7. Turnout, gentrification, complacency are behind the surprising loss for Democrats in District 16.

City-County Councilor At-Large Karen Horseman ran in District 16 this time, a Center Township area that was considered to be safely Democratic. But, pending a recount, Horseman lost by three votes to Republican Scott Keller.

I thought this district would be safely Democratic, too. But this is a district with miserably low turnout, possibly the worst in the city. Also, there is some evidence that this district may have already gentrified. We now may have a little bit of Carmel right downtown.

Gentrification combined with racial and partisan gerrymandering may have caught the Democrat napping, or at least a little drowsy. A more aggressive candidacy will see this district flip back to the Democrats in 2007.

Until then, Republican County Chairman John Keeler should get credit for wins like this one, instead of blame for mayoral candidate Greg Jordan’s abysmal performance. Keeler is the big winner by not losing as badly as he should have. If eight votes went the other way in District 12, he’s a miracle worker for having survived the Peterson landslide by not losing the council.

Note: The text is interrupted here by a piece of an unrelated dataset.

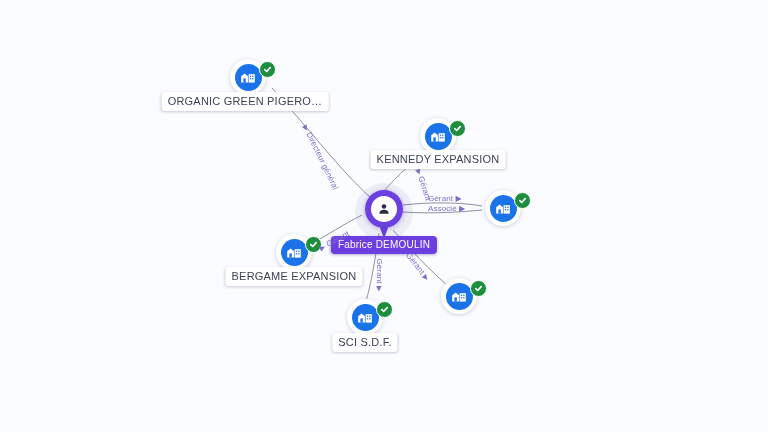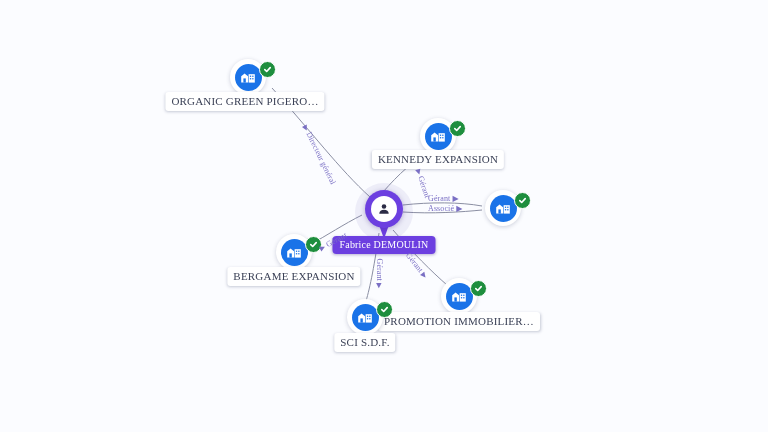"ORGANIC GREEN PIGERO…" #canvas { font-family: Liberation Serif, serif -> Liberation Sans, sans-serif }
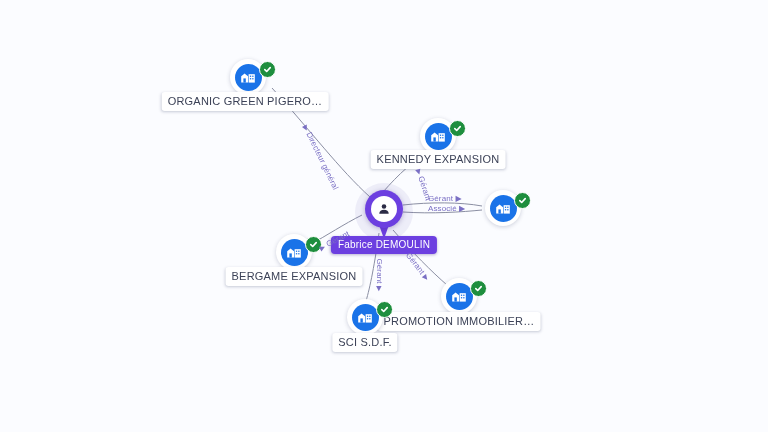"PROMOTION IMMOBILIER…" div.node-label { html: <div>PROMOTION IMMOBILIER…</div> -> none }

8. Democrats have migrated from the central city.

City-County Council District 18, where Democrat Vernon Brown won with 62 percent of the vote, is the first Marion County Democratic district at a state or local level to touch Hancock County. The surprisingly large margin of victory shows there has been a significant migration of Democrats since 2000.

Also, Democrat Deborah Cantwell thumped Republican four-term incumbent Tom Schneider, thus ending Cotteyism as a vital force in the Marion County Republican Party. This clears the way for moderate, tolerant, modern, racially inclusive Republicans to arise, if they are interested. They may not be. They may be gone from the county already.

The Brown and Cantwell victories, along with the close Democrat losses in several other township council districts, show that in 2004 Democrats can take Wayne and Warren townships at the township board level for the first time ever.

9. I was wrong about District 22.

I predicted that District 22 in the southwest corner of the county would be a Republican victory, but a very close one. It wasn’t. Republican Bob Cockrum won with a comfortable 59 percent of the vote. My mistake was believing that a Baptist preacher running as a Libertarian could get more than 15 percent of the vote, thus giving the Democrat a chance. The Rev. Greg Dixon got just 691 votes (14 percent) and the Democrat was out of luck.

10. There is only one political party in Marion County.

Those who say the 2003 election results indicate that the county is no longer Republican are missing something. At least temporarily, the parties are competitive. When Peterson leaves the scene, there is a likelihood that business money will return to its ideological base of the party of predatory capitalism — the Republicans.

If you define a political party as a group of individuals sharing a basic and explicit political philosophy for governance, there is really only one political party in Marion County. It’s the Libertarians. If you define a political party as a group of individuals sharing a basic and explicit goal of electing candidates it supports then there is another — the Firefighters Party. If you define a political party as a group of individuals who all do the same thing on election day there is another — the Nonparticipating Party.
The other two political “parties” can be described as groups of people with “partisan and policy tendencies” waiting for a candidate to come along that they can be a fan of because they either like the charisma of the candidate or like the simpleton version of the candidate’s policy positions.

Any major “political party” candidate who has anything other than a mushy nice sounding agenda is demonized because the powers that be really don’t want anything to change. The powers that be are content with crummy public schools. (If they are not, then why have these schools been tolerated so long? The powers that be move quickly when the Colts are on the market.)

Those powers are also content with poor water quality, no public transportation and all other long-standing, unsolved Indianapolis problems. Remember, someone is making money creating the problem and someone is making money solving the problem. Sometimes it’s the same person/corporation.